Gilad Yoav, Mizrahi-Man Orna
Department of Human Genetics, University of Chicago, Chicago, IL, 60637, USA.
F1000Res. 2015 May 19;4:121. doi: 10.12688/f1000research.6536.1. eCollection 2015.
Recently, the Mouse ENCODE Consortium reported that comparative gene expression data from human and mouse tend to cluster more by species rather than by tissue. This observation was surprising, as it contradicted much of the comparative gene regulatory data collected previously, as well as the common notion that major developmental pathways are highly conserved across a wide range of species, in particular across mammals.
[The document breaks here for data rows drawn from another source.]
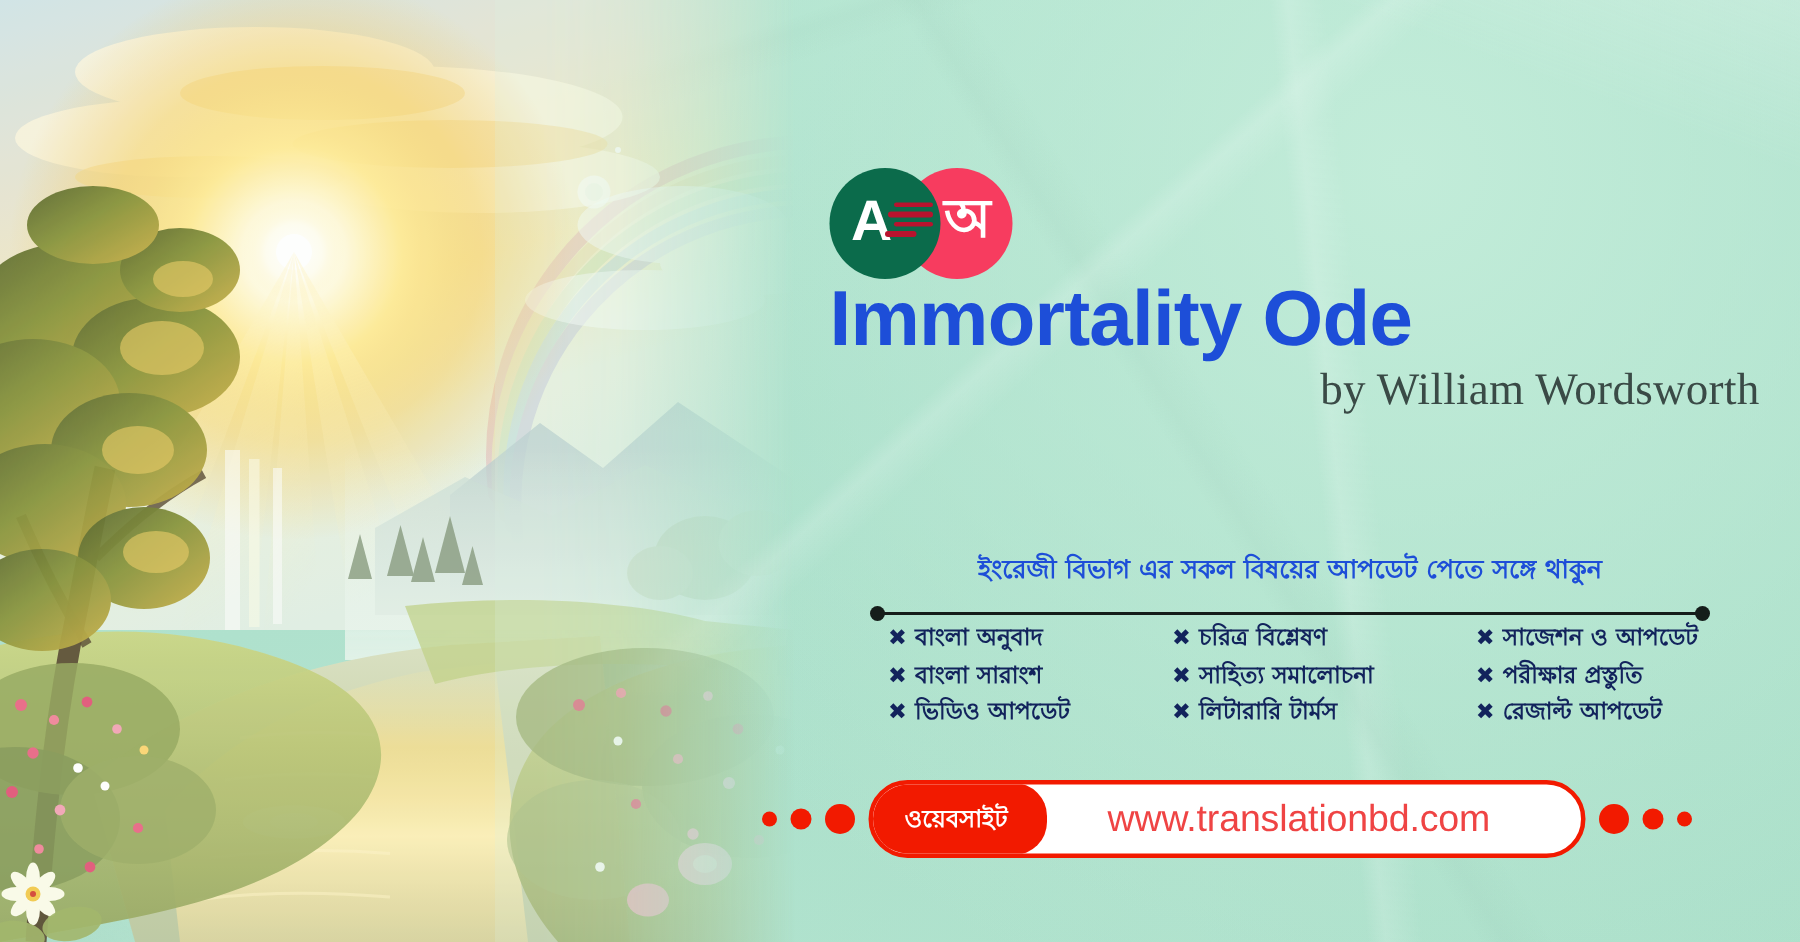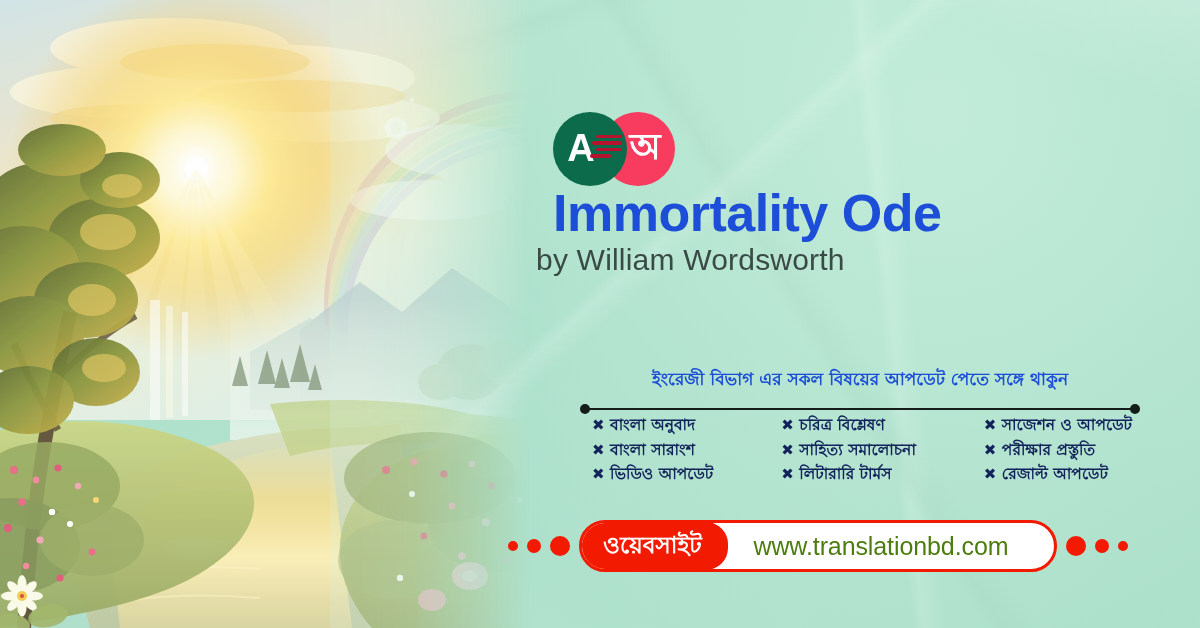--- a/index.html
+++ b/index.html
@@ -105,28 +105,29 @@
     left: 553px; top: 186px;
     width: 620px;
     font-size: 52px;
     font-weight: 700;
     color: #1d4ed8;
     letter-spacing: -0.5px;
     line-height: 1.05;
   }
   .subtitle {
     position: absolute;
-    left: 536px; top: 243px;
+    left: 553px; top: 243px;
     width: 620px;
-    text-align: left;
+    text-align: right;
     padding-right: 14px;
     font-size: 30px;
     font-weight: 400;
     color: #3a4a46;
     letter-spacing: .2px;
+    font-family: Liberation Serif, serif;
   }
 
   
   .promo-head {
     position: absolute;
     left: 560px; top: 366px;
     width: 600px;
     text-align: center;
     font-family: "DejaVu Sans", sans-serif;
     font-size: 17px;
@@ -214,28 +215,28 @@
     overflow: hidden;
   }
   .pill-label {
     background: #f21a00;
     color: #ffffff;
     display: flex; align-items: center; justify-content: center;
     padding: 0 26px 0 22px;
     border-radius: 22px 22px 22px 22px;
     margin: -1px -14px -1px -1px;
     font-family: "DejaVu Sans", sans-serif;
-    font-size: 23px;
+    font-size: 16px;
     font-weight: 700;
     white-space: nowrap;
   }
   .pill-url {
     flex: 1;
     display: flex; align-items: center; justify-content: center;
-    color: #4d7c0f;
+    color: #ef4444;
     font-size: 25px;
     font-weight: 400;
     letter-spacing: -0.1px;
     padding-right: 6px;
     white-space: nowrap;
   }
 </style>
 </head>
 <body>
 

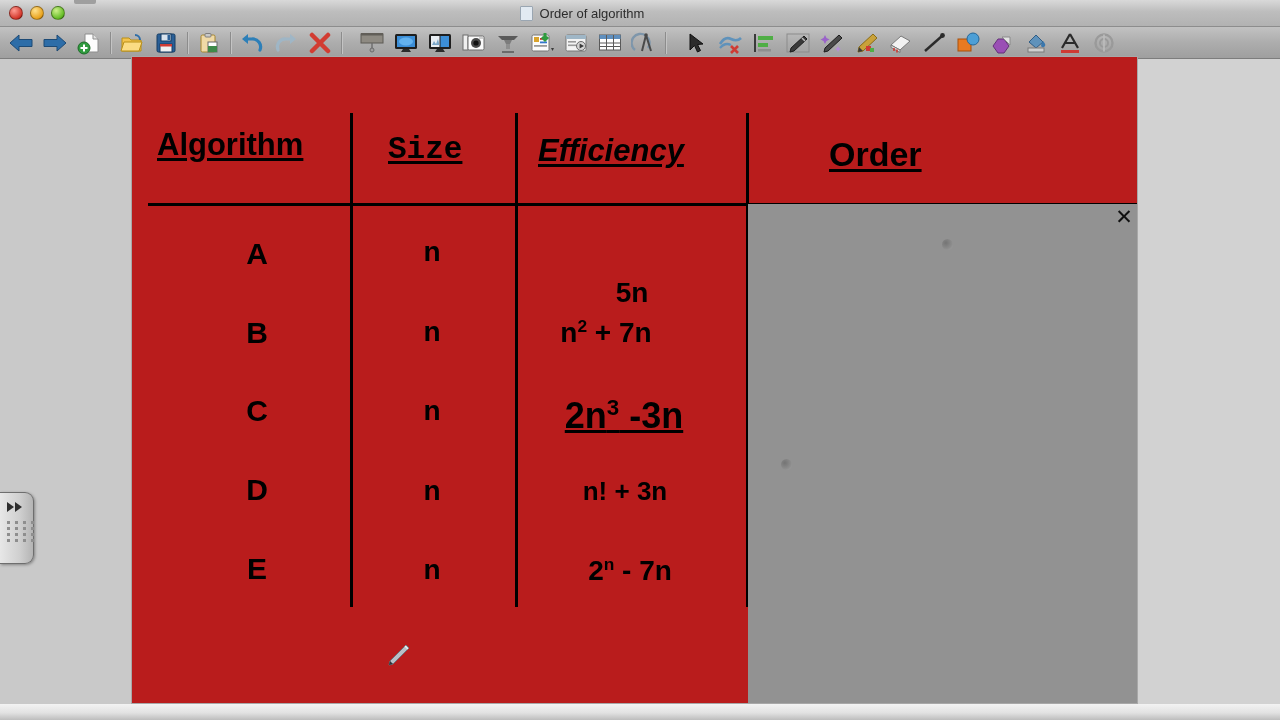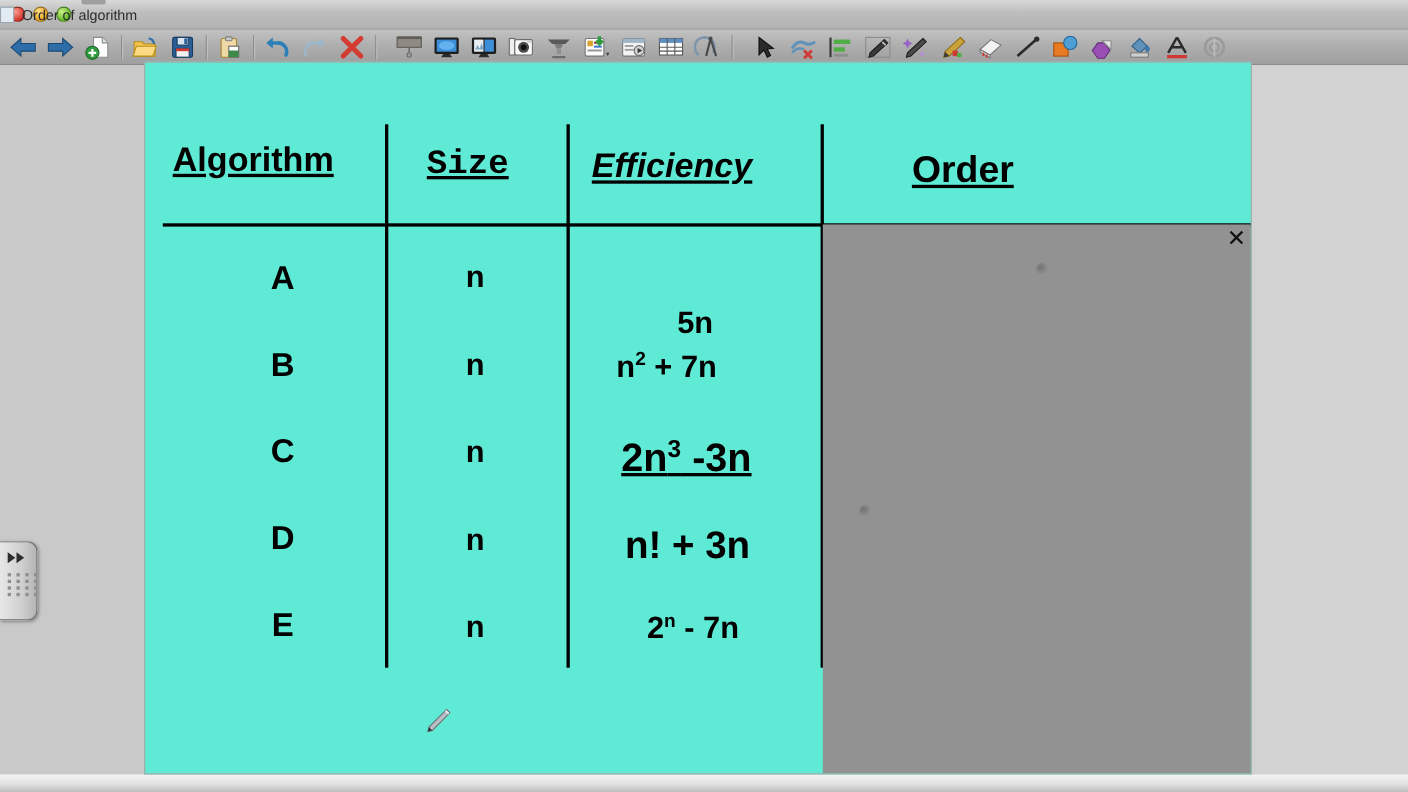--- a/index.html
+++ b/index.html
@@ -18,21 +18,21 @@
     border-bottom: 1px solid #8d8d8d;
   }
   .traffic { position: absolute; left: 9px; top: 6px; display: flex; gap: 7px; }
   .light { width: 14px; height: 14px; border-radius: 50%; border: 1px solid rgba(0,0,0,.35); }
   .light.red    { background: radial-gradient(circle at 35% 30%, #ff9b91, #d2362a 70%, #8f1a12); }
   .light.yellow { background: radial-gradient(circle at 35% 30%, #ffe08a, #e8a21d 70%, #a16a08); }
   .light.green  { background: radial-gradient(circle at 35% 30%, #cdf08a, #63bb25 70%, #3e7c12); }
 
   .title-wrap {
     position: absolute; left: 0; top: 0; width: 1164px; height: 27px;
-    display: flex; align-items: center; gap: 7px;
+    display: flex; align-items: center; justify-content: center; gap: 7px;
   }
   .doc-icon {
     width: 13px; height: 15px; background: #e2eaf2;
     border: 1px solid #9aa6b2; border-radius: 1px;
   }
   .title-text { font-size: 13px; color: #2c2c2c; }
 
   
   .nub {
     position: absolute; left: 74px; top: 0; width: 22px; height: 4px;
@@ -67,21 +67,21 @@
     width: 0; height: 0; border-left: 7px solid #2e2e2e;
     border-top: 5px solid transparent; border-bottom: 5px solid transparent;
   }
   .dots { position: absolute; left: 7px; top: 28px; display: grid;
           grid-template-columns: repeat(4, 5px); gap: 3px; }
   .dots span { width: 3px; height: 3px; background: #8e8e8e; }
 
   
   .canvas {
     position: absolute; left: 131px; top: 56px; width: 1007px; height: 648px;
-    background: #5eead4; border: 1px solid #a8a8a8;
+    background: #b91c1c; border: 1px solid #a8a8a8;
     overflow: hidden;
   }
   
   .workspace-left  { position: absolute; left: 0;    top: 59px; width: 131px;  height: 645px; background: #c9c9c9; }
   .workspace-right { position: absolute; left: 1138px; top: 59px; width: 142px; height: 645px; background: #d2d2d2; }
   .workspace-bottom{ position: absolute; left: 0; top: 704px; width: 1280px; height: 16px;
                      background: linear-gradient(to bottom, #f3f3f3, #e2e2e2 55%, #bdbdbd); }
 
   
   .tbl { position: absolute; left: 0; top: 0; width: 100%; height: 100%; }
@@ -435,21 +435,21 @@
       </div>
 
       <div class="cell" style="left:95px; top:337px; width:60px; font-size:30px;">C</div>
       <div class="cell" style="left:270px; top:338px; width:60px; font-size:28px;">n</div>
       <div class="cell" style="left:392px; top:338px; width:200px; font-size:36px;text-decoration:underline;">
         <span>2n</span><sup>3</sup><span> -3n</span>
       </div>
 
       <div class="cell" style="left:95px; top:416px; width:60px; font-size:30px;">D</div>
       <div class="cell" style="left:270px; top:418px; width:60px; font-size:28px;">n</div>
-      <div class="cell" style="left:393px; top:418px; width:200px; font-size:35px;">
+      <div class="cell" style="left:393px; top:418px; width:200px; font-size:26px;">
         <span>n! + 3n</span><sup></sup><span></span>
       </div>
 
       <div class="cell" style="left:95px; top:495px; width:60px; font-size:30px;">E</div>
       <div class="cell" style="left:270px; top:497px; width:60px; font-size:28px;">n</div>
       <div class="cell" style="left:398px; top:497px; width:200px; font-size:28px;">
         <span>2</span><sup>n</sup><span> - 7n</span>
       </div>
     </div>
Here we show that the Mouse ENCODE gene expression data were collected using a flawed study design, which confounded sequencing batch (namely, the assignment of samples to sequencing flowcells and lanes) with species. When we account for the batch effect, the corrected comparative gene expression data from human and mouse tend to cluster by tissue, not by species.
最近,小鼠ENCODE联盟报告称,来自人类和小鼠的比较基因表达数据往往按物种聚类,而非按组织聚类。这一观察结果令人惊讶,因为它与之前收集的许多比较基因调控数据相矛盾,也与主要发育途径在广泛物种中,尤其是在哺乳动物中高度保守的普遍观念相矛盾。在这里,我们表明,小鼠ENCODE基因表达数据是使用有缺陷的研究设计收集的,该设计将测序批次(即样本分配到测序流动槽和泳道)与物种混淆。当我们考虑批次效应时,来自人类和小鼠的校正后比较基因表达数据往往按组织聚类,而非按物种聚类。